サンティアゴ巡礼はしたことないのですがタコのガリシア風巡礼してきました。
オセイラ修道院(オウレンセ)
スペイン北西部、ガリシア地方内陸にオセイラ修道院はあります。
ガリシア語で「熊」の意味のオセイラという名前がついた修道院。
オウレンセ中心部から北に約30kmのセア村から、さらに村北部にそびえるマルティニャ山を上がって約9km、人里離れた山奥です。
1137年、修道士のグループが世を捨て神とともに暮らすために移り住んだ際には、小さく貧しい建物しかありませんでしたが、寄進や修道士自身が土地を買い広げたことにより、徐々に大きな修道院へ生まれ変わりました。
タコが内陸にたどり着いた理由
宗教的価値と経済的な成長を高める中、オセイラ修道院が治める土地の中でもっとも古くから所有し、利益を生んだ場所、それはポンテベドラの豊かな海産物が水揚げされる港、プエルト・デ・マリンでした。
砦を有し港を守りながら、漁船を組織化し漁を促進、約100km離れたオセイラ修道院や周辺の地域へ魚介を供給させていました。

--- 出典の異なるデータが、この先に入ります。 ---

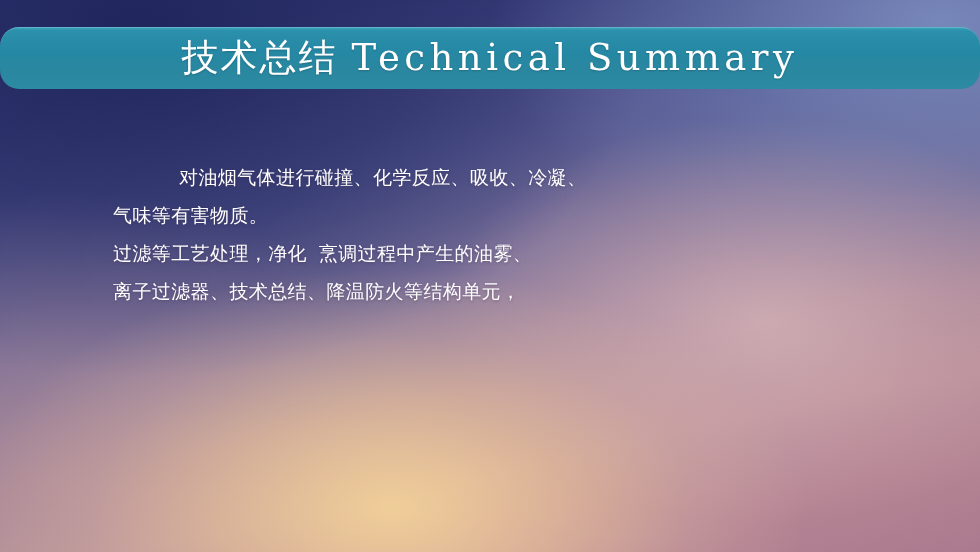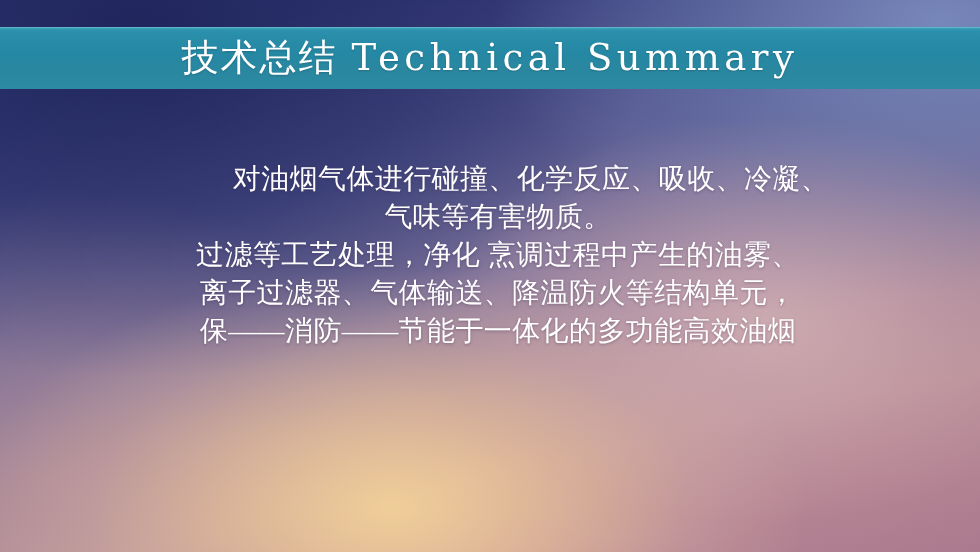"技术总结 Technical Summary" .title-banner { border-radius: none -> 19px }
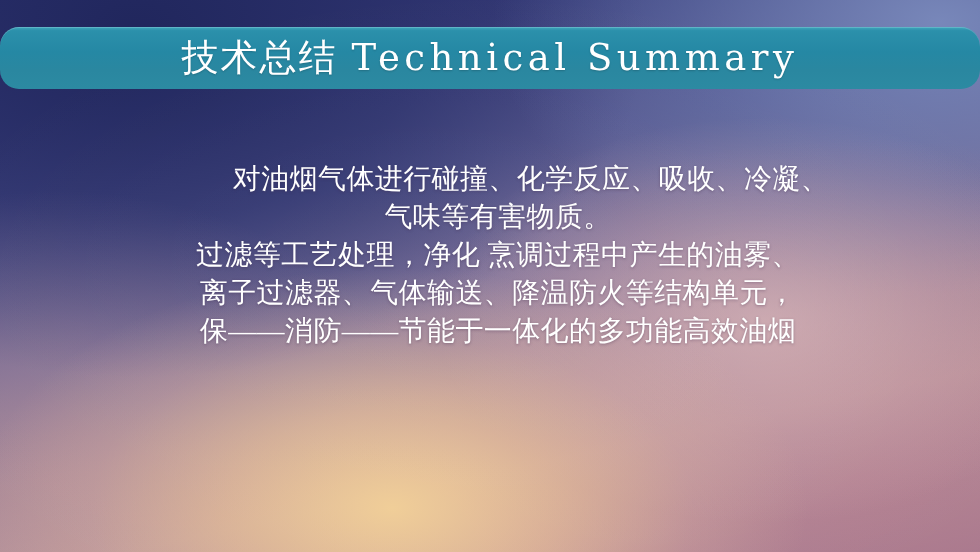"对油烟气体进行碰撞、化学反应、吸收、冷凝、" .body-line { font-family: Liberation Serif, serif -> Liberation Mono, monospace; font-size: 28px -> 19px; text-align: center -> none }
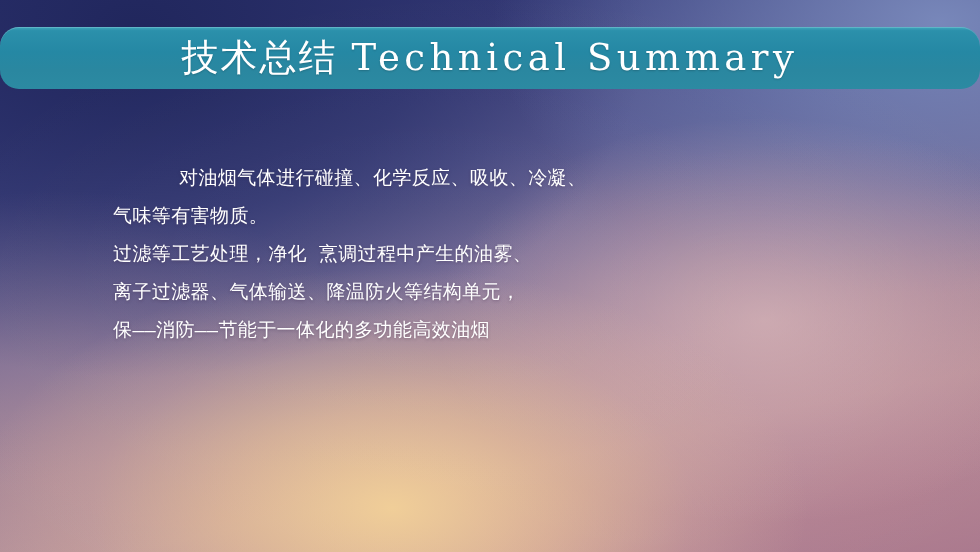"离子过滤器、气体输送、降温防火等结构单元，" div.body-line { text: 气体输送 -> 技术总结 }
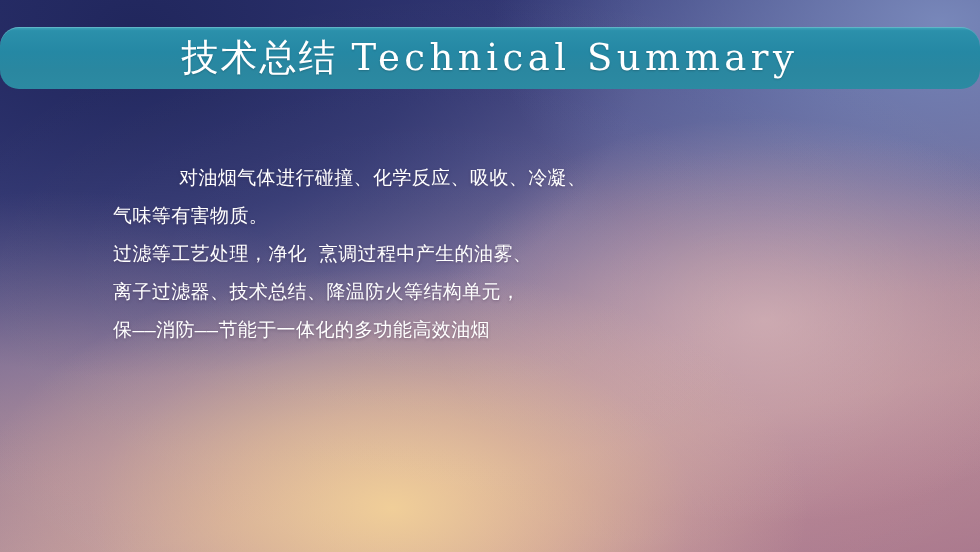"保——消防——节能于一体化的多功能高效油烟" div.body-line { html: <div>保——消防——节能于一体化的多功能高效油烟</div> -> none }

豊かな魚介が内陸に入るようになるも、その中でタコはその硬さから価値のない食材とみなされ、修道院には一部のみ納められていましたが、暴れるタコを叩いて失神させた偶然からか、煮る前に強く叩くことで柔らかくなることに気づき、さらにこの地域の軟水で煮込むことでタコが柔らかく食べられるようになったと言います。この発明?のおかげで、タコはオセイラを中心とした麓の村でご馳走として扱われるようになり、お祭りなどで供される料理の一つとして広がっていったようです。
小麦のない村にパンが来た
海のない山奥の村にタコが入り有名料理が生まれたのがオ・カルバジーニョ、その隣、オセイラ修道院の麓の村セアは、現在では原産地呼称認定のパンを焼くパン職人の村として知られています。

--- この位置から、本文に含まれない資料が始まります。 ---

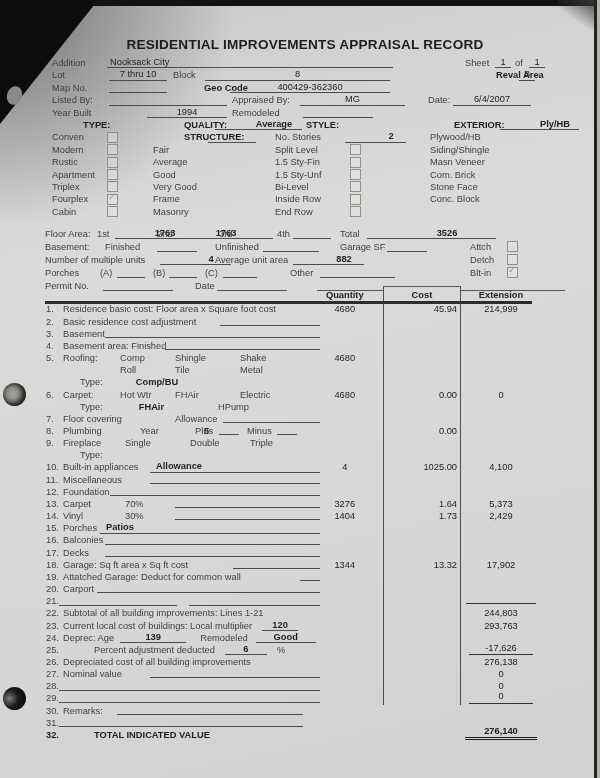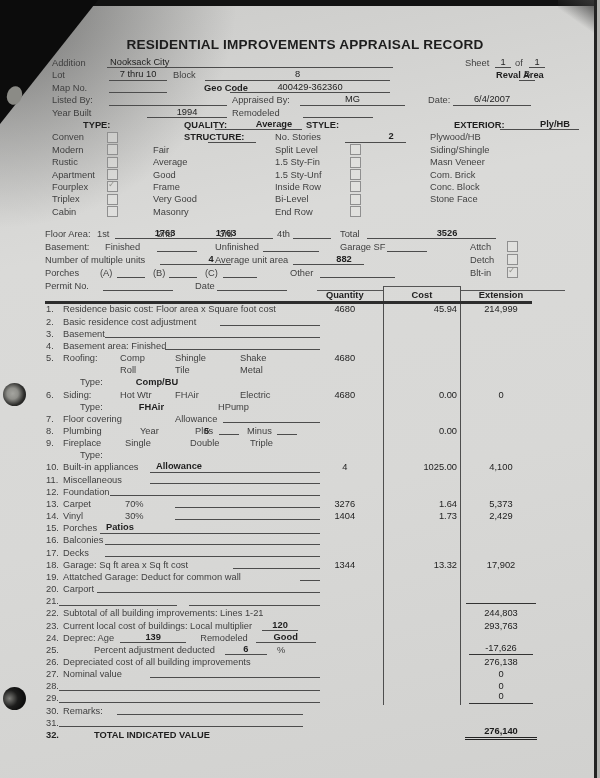"Fourplex" div.hr { order: before "Triplex" -> after "Triplex" }
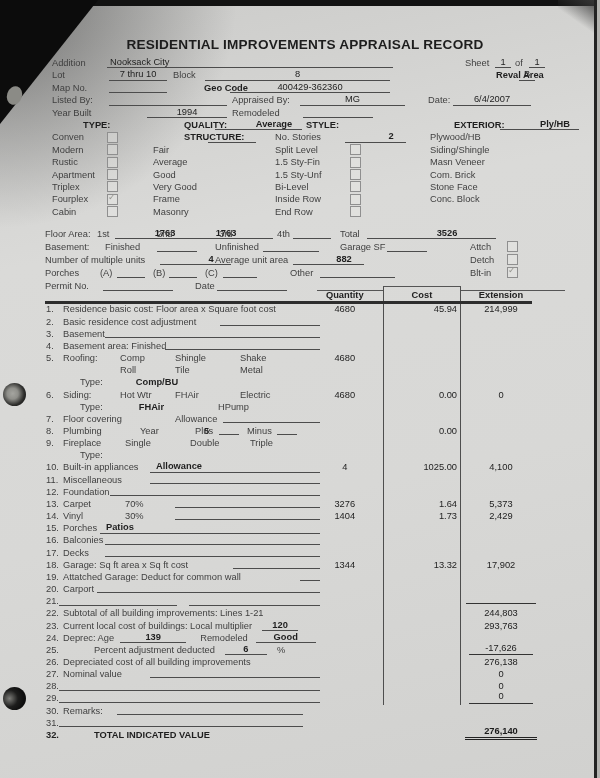"Siding:" span.lab { text: Siding -> Carpet }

しかしタコが内陸の村オ・カルバジーニョで村人たちのご馳走となった時、セアはほとんど小麦の栽培がない地域だったと言います。
オセイラ修道院は、当時の王サンチョ5世の許可を得て月に一度セアで市場を開き、そこで修道院内部で作っていたパンの余剰分を販売したことから、少ない小麦の割合でパンを作る技術が村人に広まり、その後修道院へ納めるまでになったそうです。
オ・カルバジーニョとセア、オセイラ修道院の今
オセイラ修道院建立から8世紀、オ・カルバジーニョではタコのガリシア風が観光資源として多くの経済効果を生み、またセアでは年間100万個のパンがガリシア、スペイン他地域へ出荷されています。

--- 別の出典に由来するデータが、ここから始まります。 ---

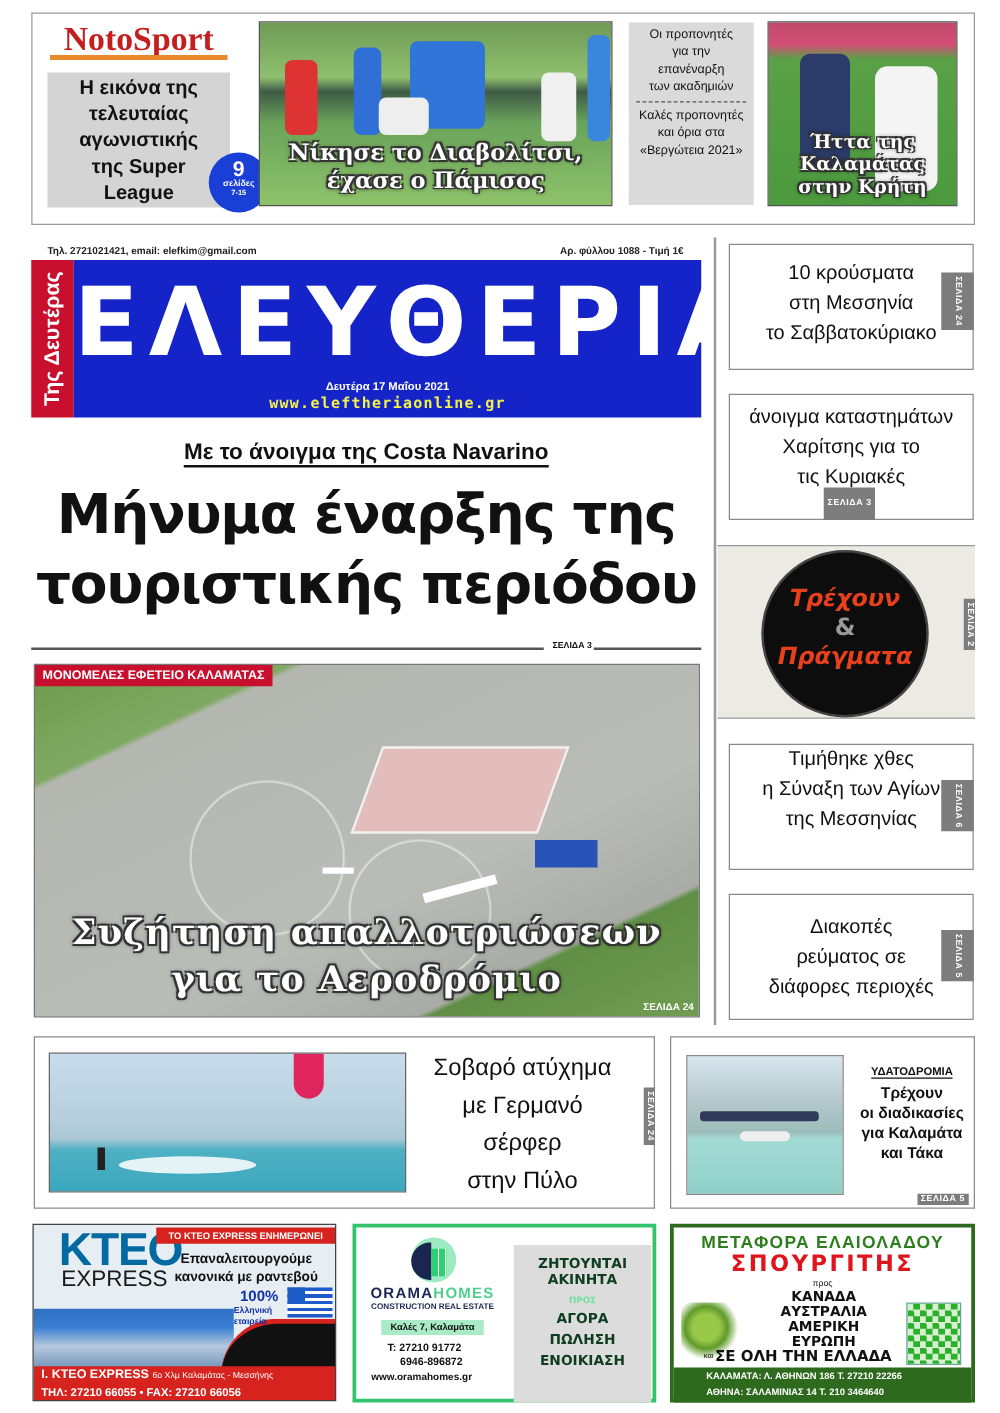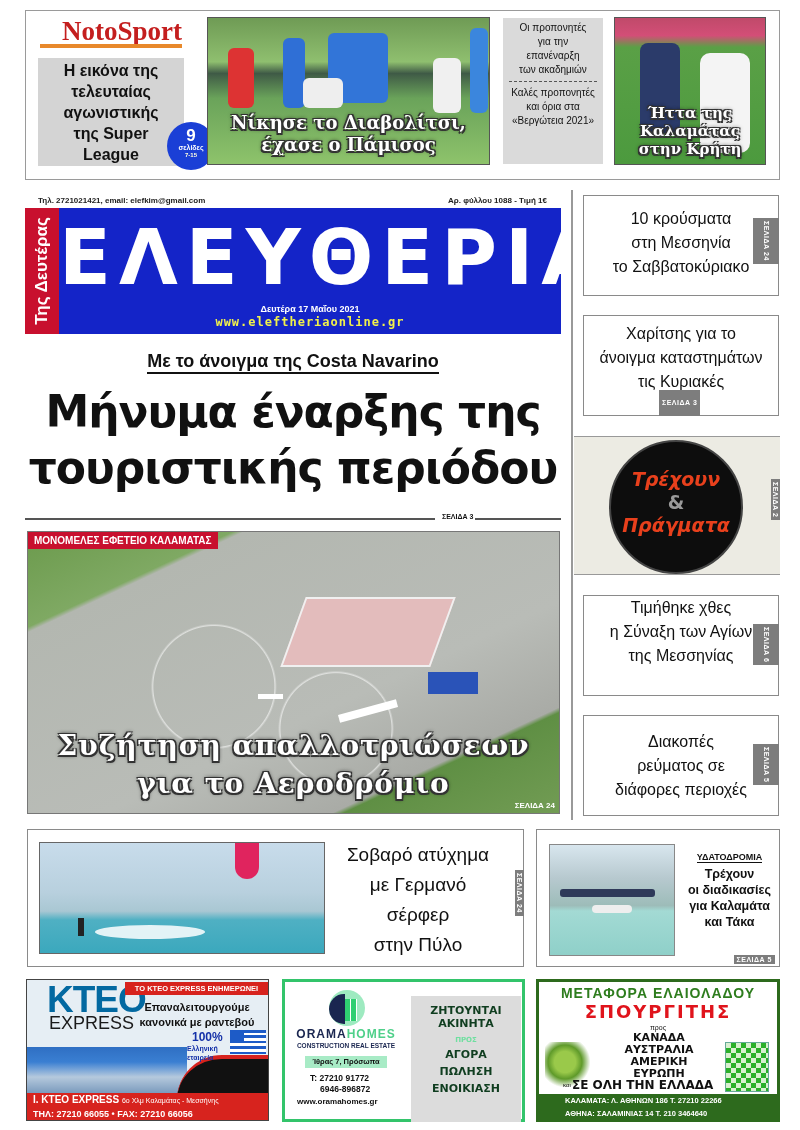"NotoSport" #noto-logo { text-align: right -> center }
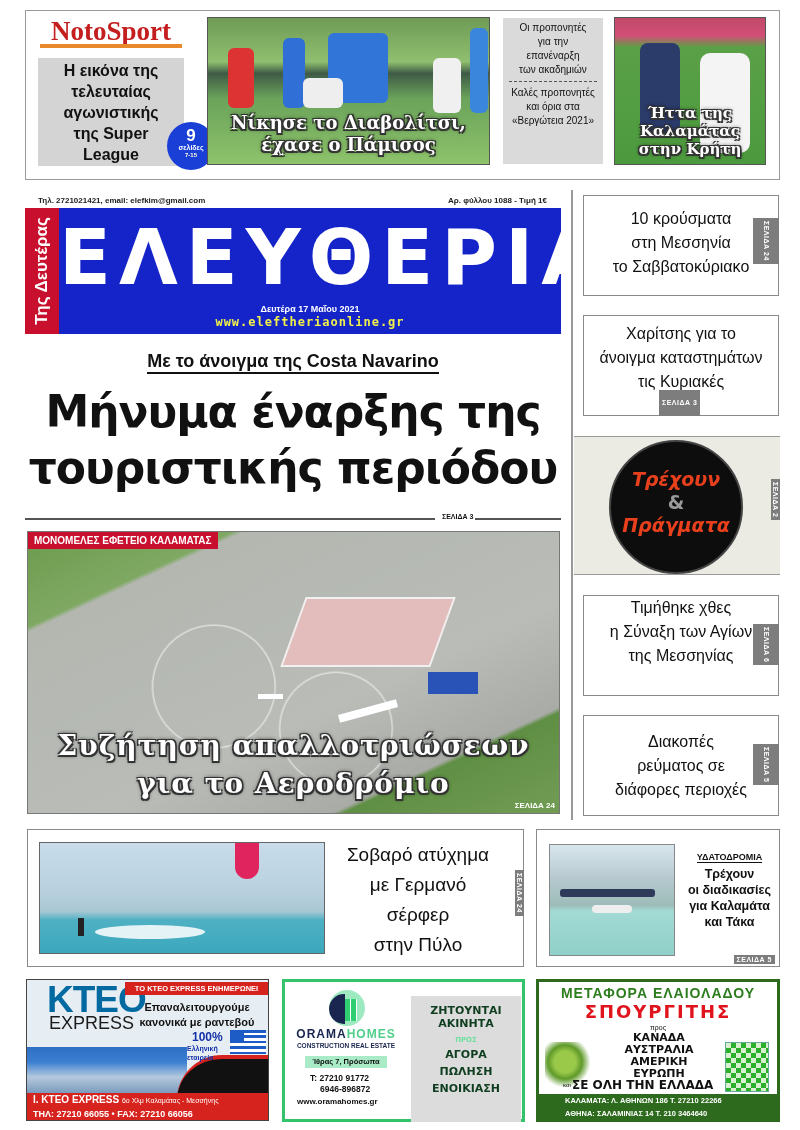"Χαρίτσης για το" div { order: before "άνοιγμα καταστημάτων" -> after "άνοιγμα καταστημάτων" }
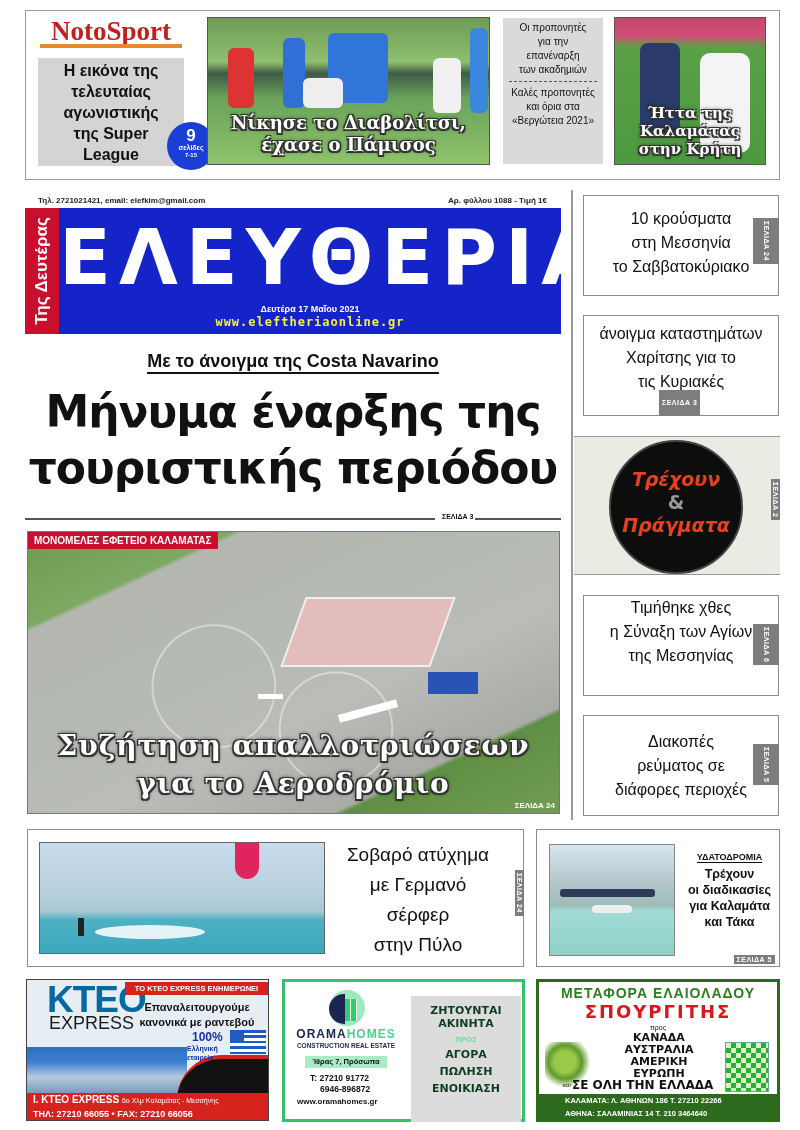"Ίθρας 7, Πρόσωπα" div.abs { text: Ίθρας 7, Πρόσωπα -> Καλές 7, Καλαμάτα }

海のない村でタコの料理が生まれ、小麦のない村がパンの村に生まれ変わった背景には、今もなお山の中腹に静かにそびえるオセイラ修道院がありました。
現在も16名の修道士が生活しています。もしオウレンセに温泉を入りに行くことがあれば・・ぜひ遠足にオセイラへ。時が止まったような美しく静かな修道院です。